Na manhã de domingo, um forte sismo atingiu a Turquia, provocando momentos de alarme entre a população. O abalo, registado com magnitude 6,1, teve como epicentro a cidade de Sindirgi, localizada no noroeste do país. A intensidade do tremor foi suficiente para ser percebida a mais de 200 quilómetros de distância, chegando à metrópole de Istambul.
As ondas sísmicas espalharam-se rapidamente pela região, surpreendendo milhares de pessoas. Muitos habitantes abandonaram as suas casas assim que sentiram o movimento, procurando abrigo em locais abertos e seguros. O receio de colapsos e réplicas levou a um ambiente de grande tensão.
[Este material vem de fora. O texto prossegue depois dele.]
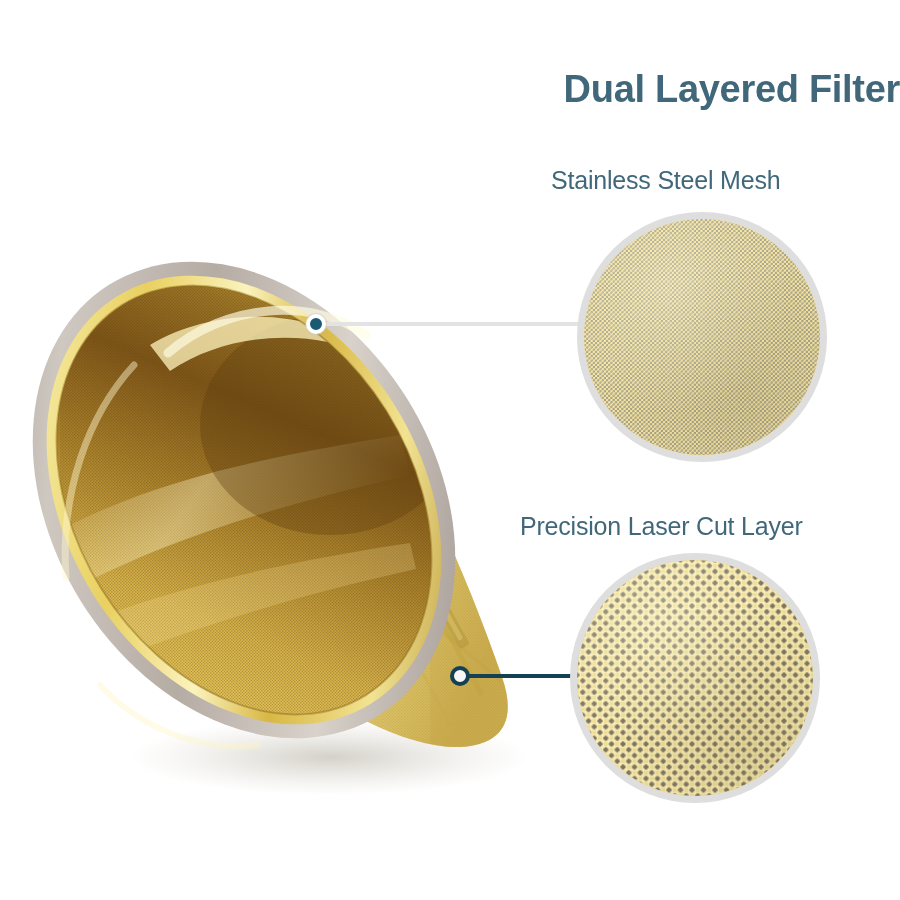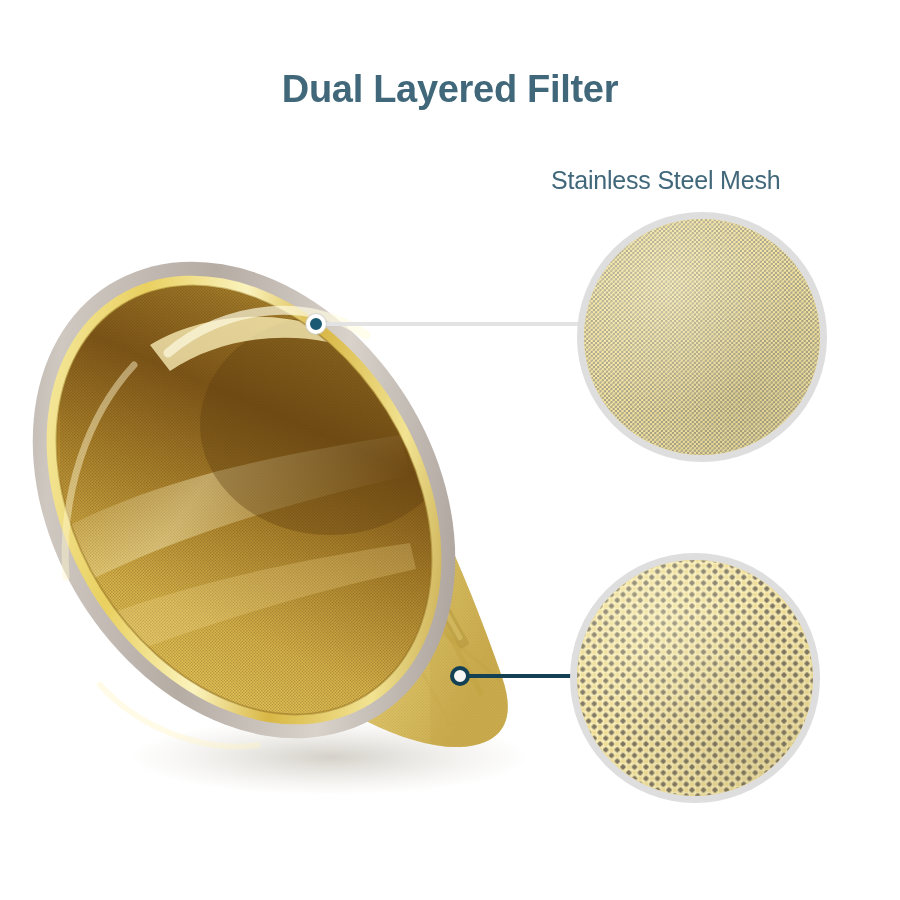"Dual Layered Filter" .page-title { text-align: center -> right }
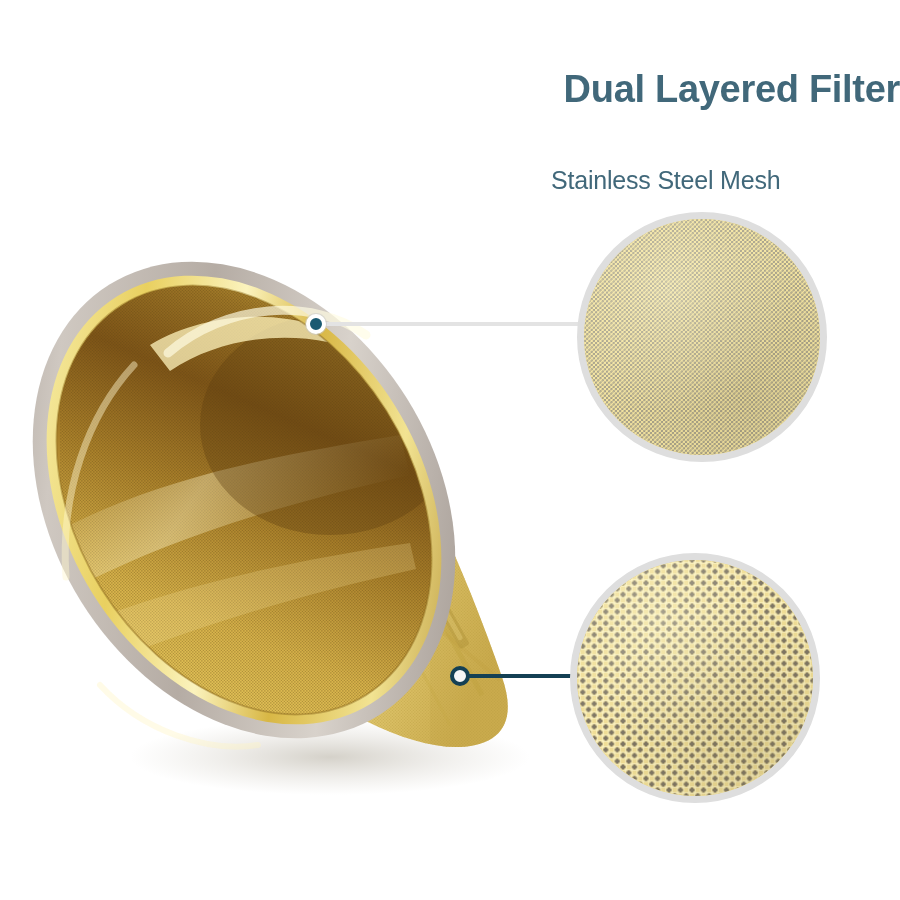"Precision Laser Cut Layer" div.callout-label { html: none -> <div>Precision Laser Cut Layer</div> }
De acordo com informações divulgadas pela agência Associated Press, o sismo principal foi seguido por diversas réplicas. Entre estas, destacou-se uma de magnitude 4,6, registada pouco tempo depois, que voltou a assustar os moradores e a provocar novos alertas.
As autoridades turcas confirmaram que pelo menos um edifício desabou na área de Sindirgi. No entanto, ainda não foi disponibilizado um balanço oficial sobre o número de vítimas ou feridos. As equipas de emergência continuam a inspecionar as zonas afetadas.
Para responder rapidamente à situação, unidades de busca e salvamento, bombeiros e equipas médicas foram deslocadas para os locais de maior risco. A prioridade tem sido resgatar eventuais pessoas presas sob escombros e prestar assistência a quem sofreu ferimentos.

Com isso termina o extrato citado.